Lloyd Charles Powell v. W. T. Stone, Warden

507 F.2d 93, 1974 U.S. App. LEXIS 5810
CourtCourt of Appeals for the Ninth Circuit
DecidedDecember 4, 1974
Docket72-1543
StatusPublished
Cited by25 cases

This text of 507 F.2d 93 (Lloyd Charles Powell v. W. T. Stone, Warden) is published on Counsel Stack Legal Research, covering Court of Appeals for the Ninth Circuit primary law. Counsel Stack provides free access to over 12 million legal documents including statutes, case law, regulations, and constitutions.

Bluebook
Lloyd Charles Powell v. W. T. Stone, Warden, 507 F.2d 93, 1974 U.S. App. LEXIS 5810 (9th Cir. 1974).

Opinion

OPINION

Before MERRILL and BROWNING, Circuit Judges, and TAYLOR, * District Judge.

BROWNING, Circuit Judge:

Late one night appellant and three companions became involved in an altercation in the Bonanza Liquor Store in San Bernardino, California. Mary Parsons, wife of the manager, Gerald Parsons, was shot and killed. Ten hours later, appellant was arrested in Henderson, Nevada, for violation of a local vagrancy ordinance. Testimony regarding this arrest and the discovery of the murder weapon in appellant’s jacket pocket in a search incident to the arrest, was introduced in appellant’s subsequent trial for murder in the Superior Court of San Bernardino County. The California trial court rejected appellant’s objection that the evidence should have been excluded because the Henderson vagrancy ordinance was unconstitutional and the arrest and search incident thereto were therefore illegal. Appellant was convicted of second-degree murder.

The conviction was affirmed by the California Court of Appeal. That court did not pass upon the constitutionality of the Henderson ordinance or the legality of the arrest and search; it affirmed on the ground that admission of the evidence, if error, was harmless under the test of Chapman v.

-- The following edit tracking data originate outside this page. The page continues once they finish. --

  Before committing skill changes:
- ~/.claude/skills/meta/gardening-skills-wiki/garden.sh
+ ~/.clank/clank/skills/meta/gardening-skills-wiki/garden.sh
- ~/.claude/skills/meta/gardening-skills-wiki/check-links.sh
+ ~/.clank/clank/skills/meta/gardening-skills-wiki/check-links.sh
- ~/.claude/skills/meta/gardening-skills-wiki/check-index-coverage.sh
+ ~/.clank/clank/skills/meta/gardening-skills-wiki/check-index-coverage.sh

California, 386 U.S. 18, 87 S.Ct. 824, 17 L.Ed.2d 705 (1967). The Supreme Court of California denied appellant’s petition for habeas corpus.

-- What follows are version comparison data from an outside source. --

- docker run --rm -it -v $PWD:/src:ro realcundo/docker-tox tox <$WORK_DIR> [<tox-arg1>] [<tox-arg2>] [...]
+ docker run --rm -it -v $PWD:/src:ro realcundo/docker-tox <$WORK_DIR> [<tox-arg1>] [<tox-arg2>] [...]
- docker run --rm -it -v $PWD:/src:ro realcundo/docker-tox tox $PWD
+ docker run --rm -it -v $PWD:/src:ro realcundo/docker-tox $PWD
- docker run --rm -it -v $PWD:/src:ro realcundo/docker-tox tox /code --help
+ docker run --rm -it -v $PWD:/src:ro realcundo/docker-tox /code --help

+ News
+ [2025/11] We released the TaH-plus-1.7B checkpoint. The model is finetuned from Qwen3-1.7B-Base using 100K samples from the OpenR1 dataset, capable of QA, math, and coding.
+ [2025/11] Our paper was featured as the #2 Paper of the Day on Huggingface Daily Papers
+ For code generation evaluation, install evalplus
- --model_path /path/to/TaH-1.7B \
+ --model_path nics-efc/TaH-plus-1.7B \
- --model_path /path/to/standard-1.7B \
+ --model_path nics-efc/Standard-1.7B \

Appellant then filed the present petition for habeas corpus in the federal district court. The district court denied the petition. The court did not reach the constitutionality of the Henderson vagrancy ordinance. It agreed with the California Court of Appeal that the admission of the evidence was harmless beyond a reasonable doubt. It also held that even if the Henderson ordinance were determined to be unconstitutional, the exclusionary rule should not be applied to bar admission of the fruits of the search incident to the otherwise valid arrest.

For reasons that will be set out later, we are unable to agree that admission of the evidence was harmless. We must therefore consider whether its admission was error. We conclude that it was.

*95 I

We turn first to the constitutionality of the Henderson vagrancy ordinance. The ordinance reads:

Every person is a vagrant who:

Loiters or wanders upon the streets or from place to place without apparent reason or business and who refuses to identify himself and to account for his presence when asked by a police officer to do so if surrounding circumstances are such as to indicate to a reasonable man that the public safety demands such identification.

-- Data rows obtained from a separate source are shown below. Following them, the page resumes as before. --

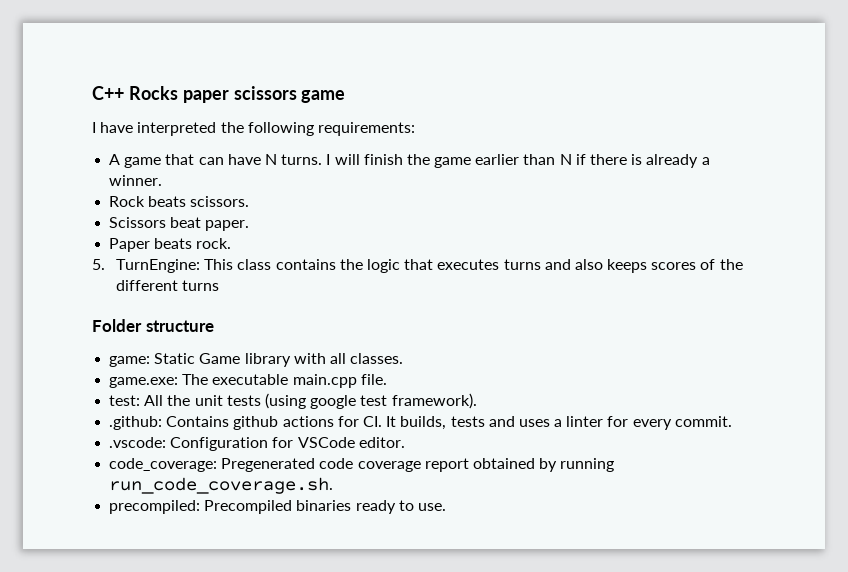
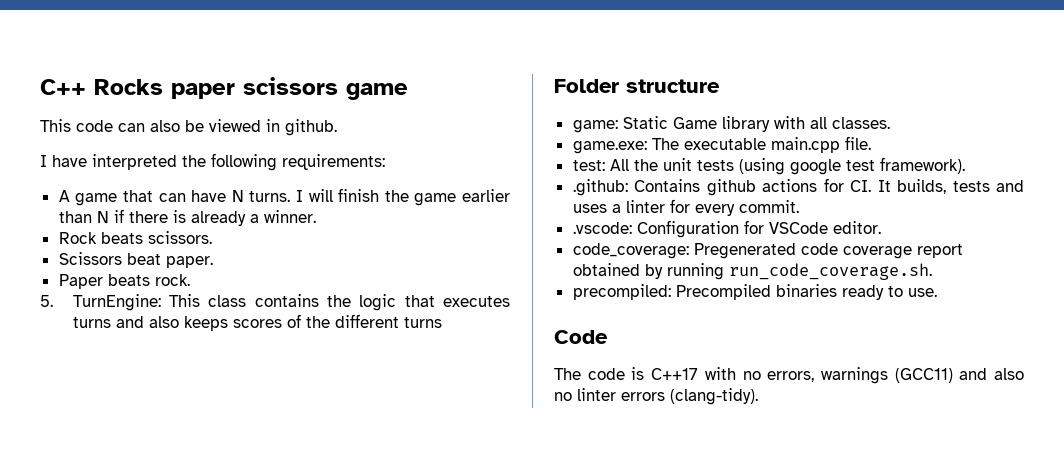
+ This code can also be viewed in github.
+ Code
+ The code is C++17 with no errors, warnings (GCC11) and also no linter errors (clang-tidy).

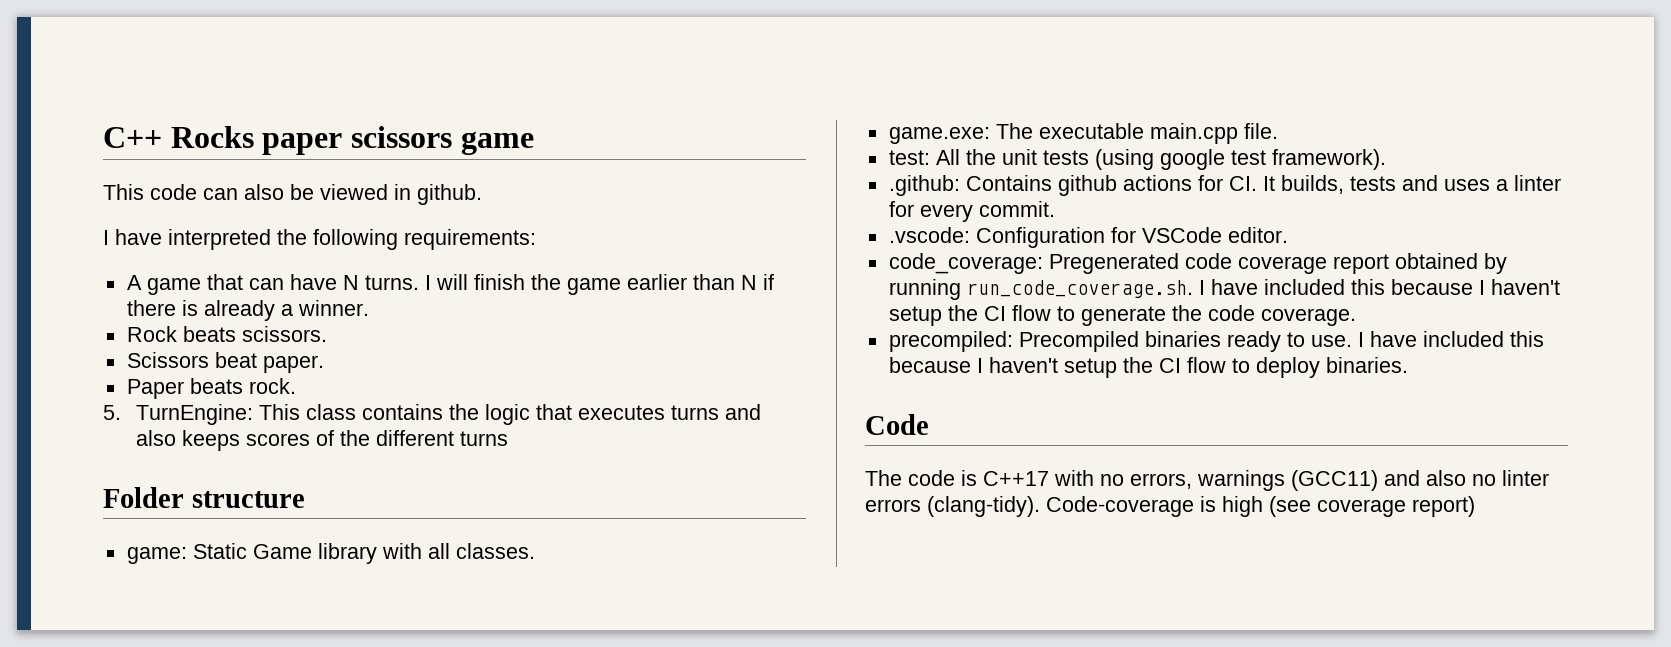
- code_coverage: Pregenerated code coverage report obtained by running run_code_coverage.sh.
+ code_coverage: Pregenerated code coverage report obtained by running run_code_coverage.sh. I have included this because I haven't setup the CI flow to generate the code coverage.
+ I have included this because I haven't setup the CI flow to deploy binaries.
+ Code-coverage is high (see coverage report)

This ordinance, like the vagrancy ordinance held unconstitutional in Papachristou v. City of Jacksonville, 405 U.S. 156, 162, 92 S.Ct. 839, 843, 31 L.Ed.2d 110 (1972), “is void for vagueness, both in the sense that it ‘fails to give a person of ordinary intelligence fair notice that his contemplated conduct is forbidden by the statute,’ United States v. Harriss, 347 U.S. 612, 617 [74 S.Ct. 808, 98 L.Ed. 989] and because it encourages arbitrary and erratic arrests and convictions. Thornhill v. Alabama, 310 U.S. 88 [60 S.Ct. 736, 84 L.Ed. 1093]; Herndon v. Lowry, 301 U.S. 242 [57 S.Ct. 732, 81 L.Ed. 1066].”

The offense under the Henderson ordinance has three elements: (1) “loitering] or wander[ing] upon the streets without apparent reason or business,” (2) “refusing] to identify himself and to account for his presence,” and (3) “surrounding circumstances . such as to indicate to a reasonable man that the public safety demands such identification.”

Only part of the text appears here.